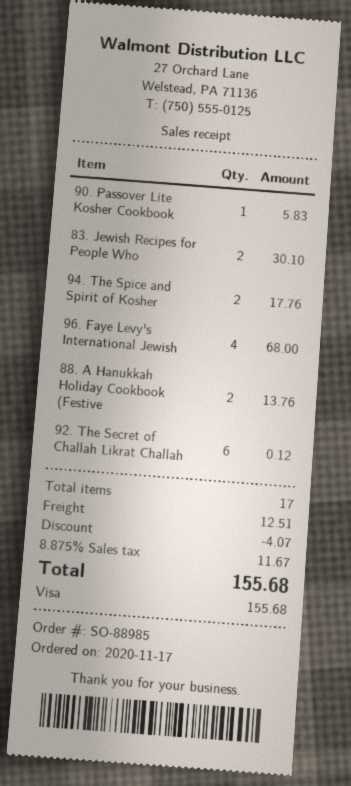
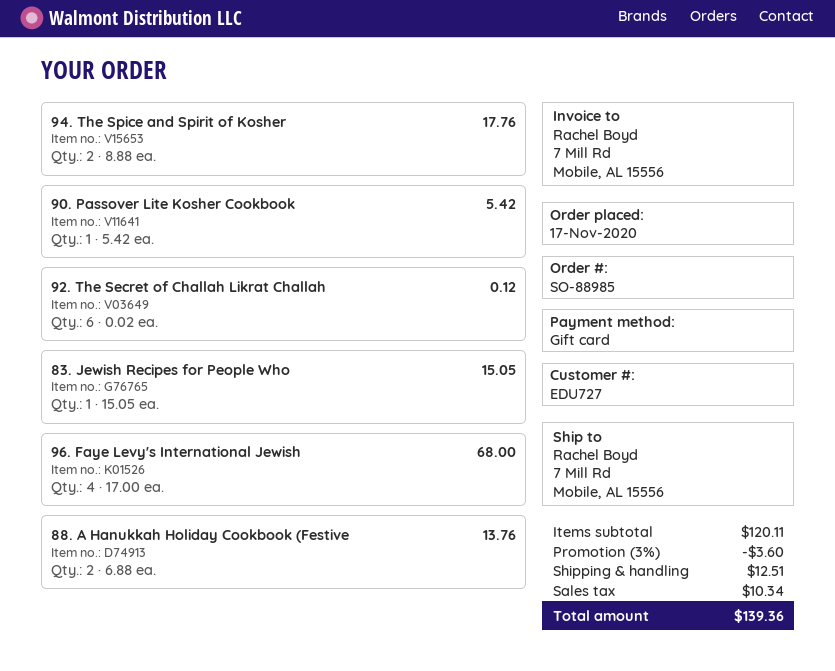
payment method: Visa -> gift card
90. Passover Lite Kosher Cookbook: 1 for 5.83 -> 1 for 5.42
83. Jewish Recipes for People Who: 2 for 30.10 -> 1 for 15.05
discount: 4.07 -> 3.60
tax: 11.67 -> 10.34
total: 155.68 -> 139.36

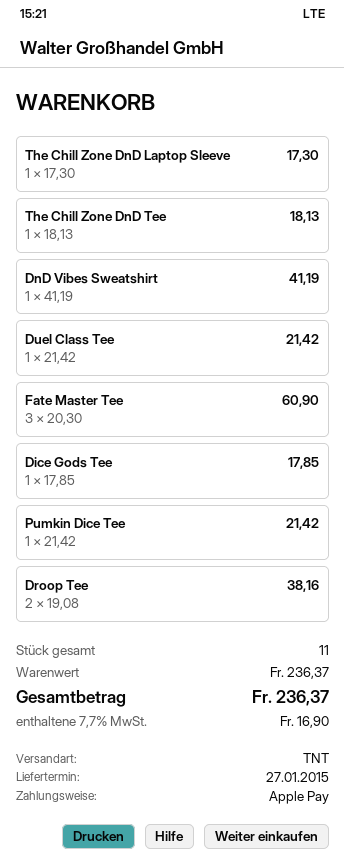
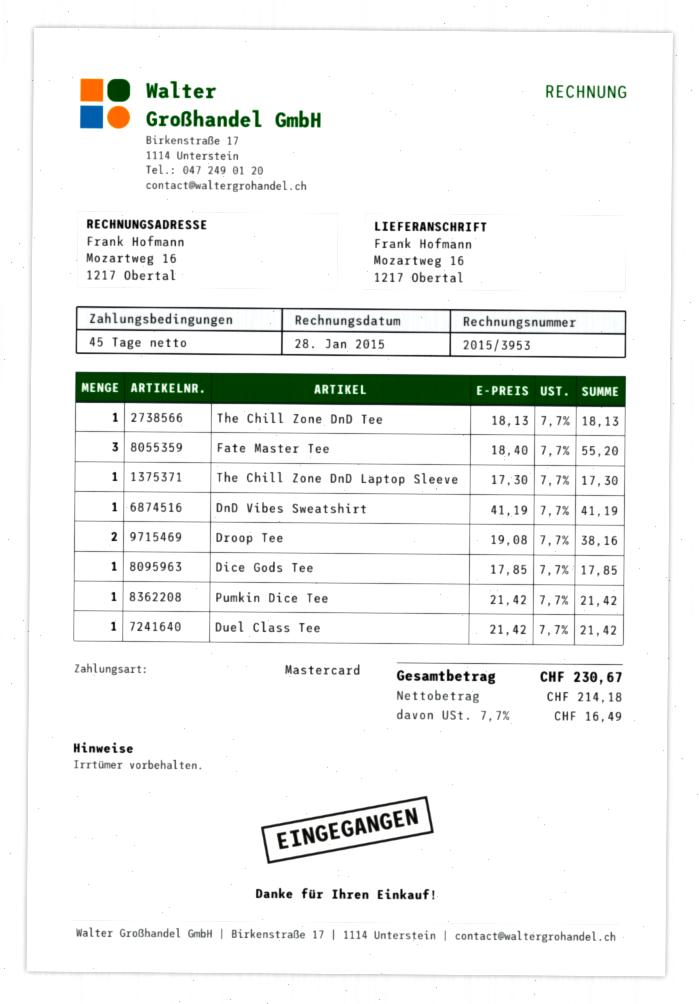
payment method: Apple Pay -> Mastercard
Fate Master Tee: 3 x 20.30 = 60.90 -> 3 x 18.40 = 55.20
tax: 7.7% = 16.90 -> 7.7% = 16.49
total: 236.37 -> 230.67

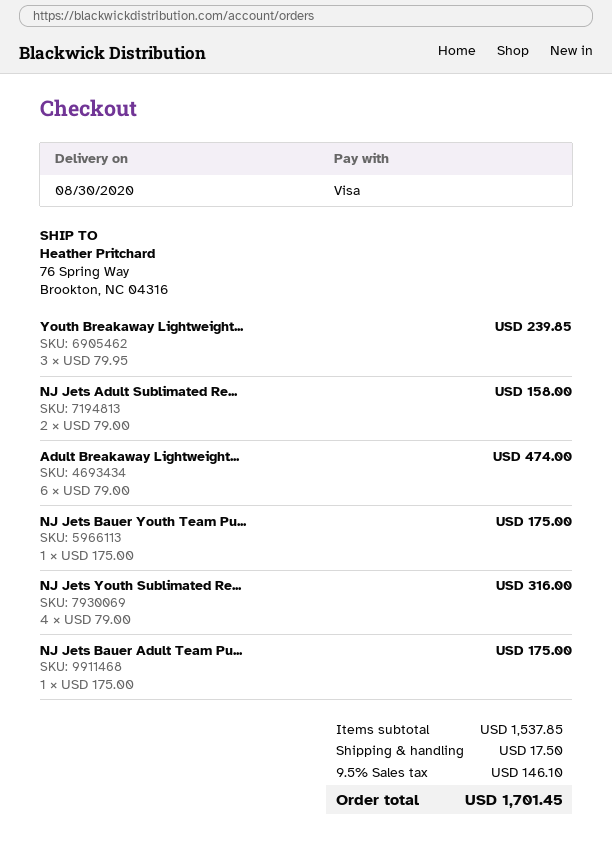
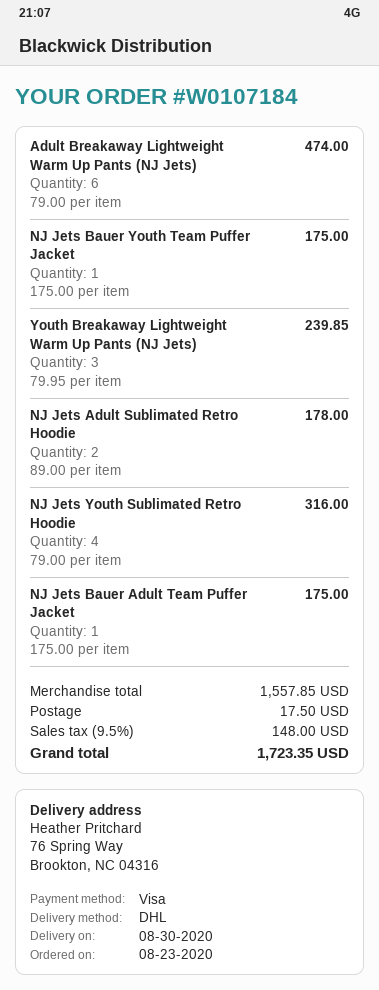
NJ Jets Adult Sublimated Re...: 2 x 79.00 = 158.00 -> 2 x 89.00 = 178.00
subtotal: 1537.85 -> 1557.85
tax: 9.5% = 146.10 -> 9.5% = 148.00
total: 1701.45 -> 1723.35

=-=-=-=-=

Make a list of all lines in the data that contain "method".

* [ANSWER TO THE PROBLEM]:
payment method: Visa -> gift card
payment method: Apple Pay -> Mastercard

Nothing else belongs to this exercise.